About this task = The entire listing below needs to be transcribed word for word.

Supplied data =
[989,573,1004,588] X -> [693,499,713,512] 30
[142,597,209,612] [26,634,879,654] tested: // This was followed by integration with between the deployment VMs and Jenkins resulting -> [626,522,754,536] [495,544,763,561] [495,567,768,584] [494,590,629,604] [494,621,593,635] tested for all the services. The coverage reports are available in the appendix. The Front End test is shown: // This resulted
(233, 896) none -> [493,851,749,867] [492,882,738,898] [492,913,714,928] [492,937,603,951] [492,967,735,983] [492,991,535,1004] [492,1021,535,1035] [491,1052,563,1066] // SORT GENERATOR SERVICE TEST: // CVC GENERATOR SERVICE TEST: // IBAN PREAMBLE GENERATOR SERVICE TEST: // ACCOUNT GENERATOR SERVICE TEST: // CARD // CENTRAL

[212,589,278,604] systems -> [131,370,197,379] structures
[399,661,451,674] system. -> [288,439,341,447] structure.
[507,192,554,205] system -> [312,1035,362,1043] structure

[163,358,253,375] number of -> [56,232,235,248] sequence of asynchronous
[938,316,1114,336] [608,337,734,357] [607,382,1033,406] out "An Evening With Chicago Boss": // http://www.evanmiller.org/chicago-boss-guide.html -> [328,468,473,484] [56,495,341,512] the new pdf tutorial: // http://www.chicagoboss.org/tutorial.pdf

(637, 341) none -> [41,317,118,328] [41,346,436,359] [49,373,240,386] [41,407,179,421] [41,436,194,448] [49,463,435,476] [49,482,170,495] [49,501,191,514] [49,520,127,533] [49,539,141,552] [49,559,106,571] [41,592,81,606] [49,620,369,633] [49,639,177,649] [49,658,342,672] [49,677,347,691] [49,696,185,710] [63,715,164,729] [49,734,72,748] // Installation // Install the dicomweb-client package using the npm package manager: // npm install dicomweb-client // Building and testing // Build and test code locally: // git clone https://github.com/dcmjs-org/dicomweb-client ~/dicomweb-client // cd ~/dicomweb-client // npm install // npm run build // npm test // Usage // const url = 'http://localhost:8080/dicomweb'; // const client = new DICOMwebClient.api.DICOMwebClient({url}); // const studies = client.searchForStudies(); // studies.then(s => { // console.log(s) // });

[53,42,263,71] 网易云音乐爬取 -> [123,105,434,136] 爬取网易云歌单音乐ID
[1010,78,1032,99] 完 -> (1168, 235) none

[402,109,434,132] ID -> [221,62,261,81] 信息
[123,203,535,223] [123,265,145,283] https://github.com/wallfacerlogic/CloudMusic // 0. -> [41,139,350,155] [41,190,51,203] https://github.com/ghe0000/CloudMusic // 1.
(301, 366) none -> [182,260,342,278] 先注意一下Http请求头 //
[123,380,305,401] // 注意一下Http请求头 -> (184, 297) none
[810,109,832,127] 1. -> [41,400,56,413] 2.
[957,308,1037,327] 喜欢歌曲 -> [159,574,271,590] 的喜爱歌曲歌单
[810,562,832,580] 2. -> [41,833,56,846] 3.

Response box =
[989,573,1004,588] X -> [693,499,713,512] 30
[142,597,209,612] [26,634,879,654] tested: // This was followed by integration with between the deployment VMs and Jenkins resulting -> [626,522,754,536] [495,544,763,561] [495,567,768,584] [494,590,629,604] [494,621,593,635] tested for all the services. The coverage reports are available in the appendix. The Front End test is shown: // This resulted
(233, 896) none -> [493,851,749,867] [492,882,738,898] [492,913,714,928] [492,937,603,951] [492,967,735,983] [492,991,535,1004] [492,1021,535,1035] [491,1052,563,1066] // SORT GENERATOR SERVICE TEST: // CVC GENERATOR SERVICE TEST: // IBAN PREAMBLE GENERATOR SERVICE TEST: // ACCOUNT GENERATOR SERVICE TEST: // CARD // CENTRAL

[212,589,278,604] systems -> [131,370,197,379] structures
[399,661,451,674] system. -> [288,439,341,447] structure.
[507,192,554,205] system -> [312,1035,362,1043] structure

[163,358,253,375] number of -> [56,232,235,248] sequence of asynchronous
[938,316,1114,336] [608,337,734,357] [607,382,1033,406] out "An Evening With Chicago Boss": // http://www.evanmiller.org/chicago-boss-guide.html -> [328,468,473,484] [56,495,341,512] the new pdf tutorial: // http://www.chicagoboss.org/tutorial.pdf

(637, 341) none -> [41,317,118,328] [41,346,436,359] [49,373,240,386] [41,407,179,421] [41,436,194,448] [49,463,435,476] [49,482,170,495] [49,501,191,514] [49,520,127,533] [49,539,141,552] [49,559,106,571] [41,592,81,606] [49,620,369,633] [49,639,177,649] [49,658,342,672] [49,677,347,691] [49,696,185,710] [63,715,164,729] [49,734,72,748] // Installation // Install the dicomweb-client package using the npm package manager: // npm install dicomweb-client // Building and testing // Build and test code locally: // git clone https://github.com/dcmjs-org/dicomweb-client ~/dicomweb-client // cd ~/dicomweb-client // npm install // npm run build // npm test // Usage // const url = 'http://localhost:8080/dicomweb'; // const client = new DICOMwebClient.api.DICOMwebClient({url}); // const studies = client.searchForStudies(); // studies.then(s => { // console.log(s) // });

[53,42,263,71] 网易云音乐爬取 -> [123,105,434,136] 爬取网易云歌单音乐ID
[1010,78,1032,99] 完 -> (1168, 235) none

[402,109,434,132] ID -> [221,62,261,81] 信息
[123,203,535,223] [123,265,145,283] https://github.com/wallfacerlogic/CloudMusic // 0. -> [41,139,350,155] [41,190,51,203] https://github.com/ghe0000/CloudMusic // 1.
(301, 366) none -> [182,260,342,278] 先注意一下Http请求头 //
[123,380,305,401] // 注意一下Http请求头 -> (184, 297) none
[810,109,832,127] 1. -> [41,400,56,413] 2.
[957,308,1037,327] 喜欢歌曲 -> [159,574,271,590] 的喜爱歌曲歌单
[810,562,832,580] 2. -> [41,833,56,846] 3.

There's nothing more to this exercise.